Problem statement => Return, from the data that follows, each line that holds the word "Cotton".

Listed entries =>
((

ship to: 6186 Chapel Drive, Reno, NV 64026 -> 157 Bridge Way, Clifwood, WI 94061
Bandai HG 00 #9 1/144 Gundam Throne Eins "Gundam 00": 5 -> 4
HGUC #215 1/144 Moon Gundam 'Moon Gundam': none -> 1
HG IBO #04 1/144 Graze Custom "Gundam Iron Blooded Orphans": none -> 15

))
((

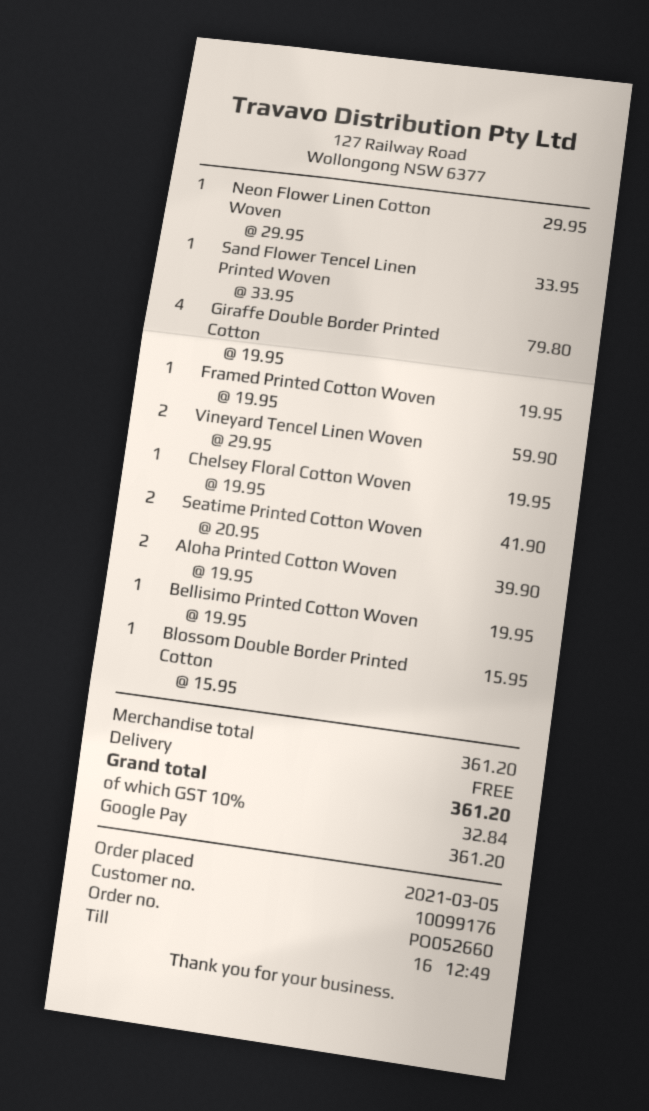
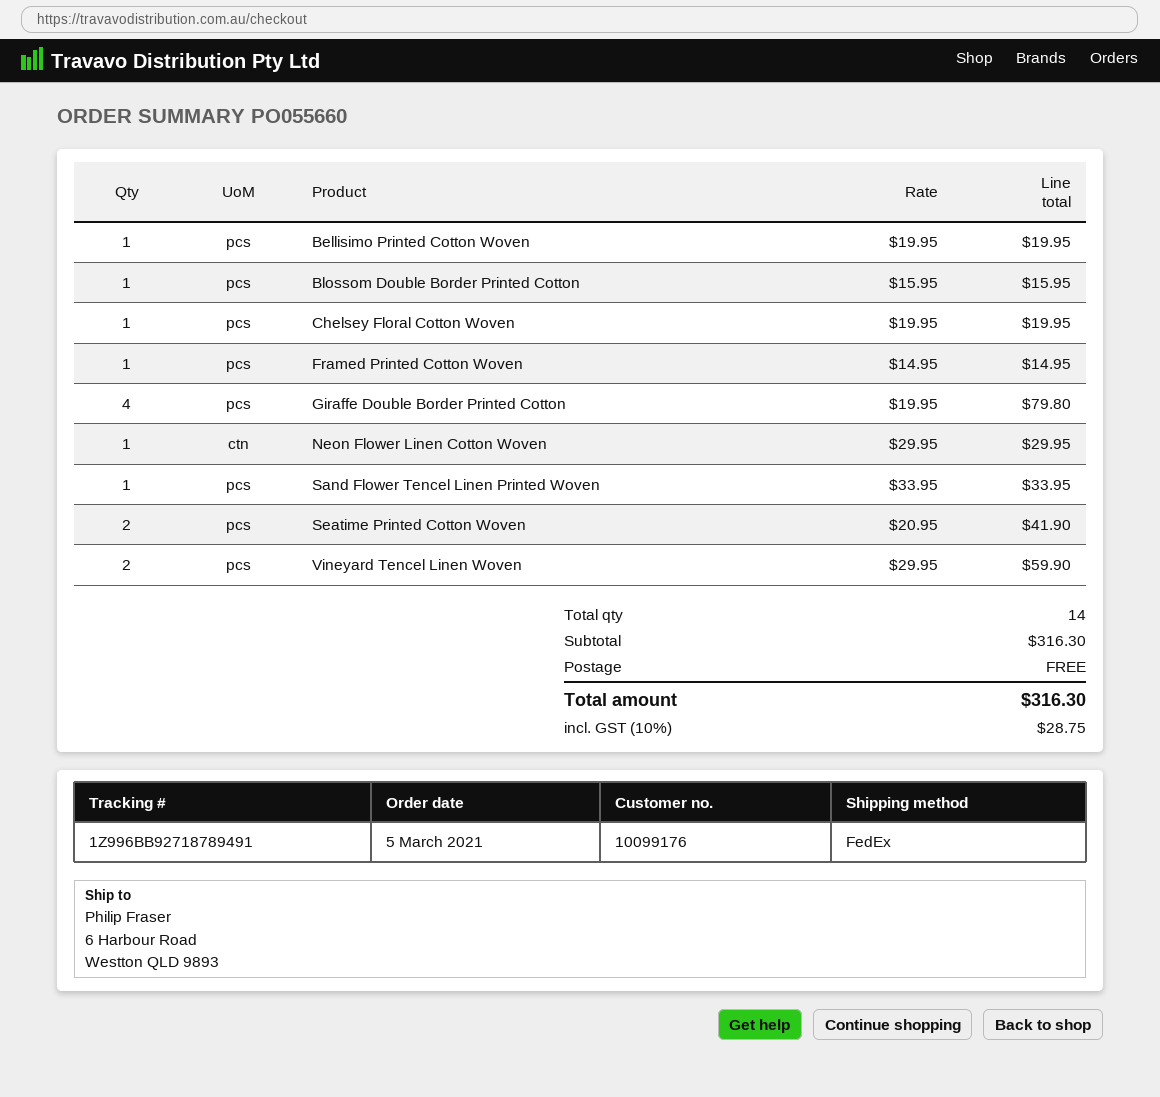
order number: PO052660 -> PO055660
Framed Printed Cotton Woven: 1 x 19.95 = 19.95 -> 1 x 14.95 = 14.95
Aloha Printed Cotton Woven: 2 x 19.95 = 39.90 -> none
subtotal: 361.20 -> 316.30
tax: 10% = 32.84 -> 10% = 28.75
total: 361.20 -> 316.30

))

Reply =>
Framed Printed Cotton Woven: 1 x 19.95 = 19.95 -> 1 x 14.95 = 14.95
Aloha Printed Cotton Woven: 2 x 19.95 = 39.90 -> none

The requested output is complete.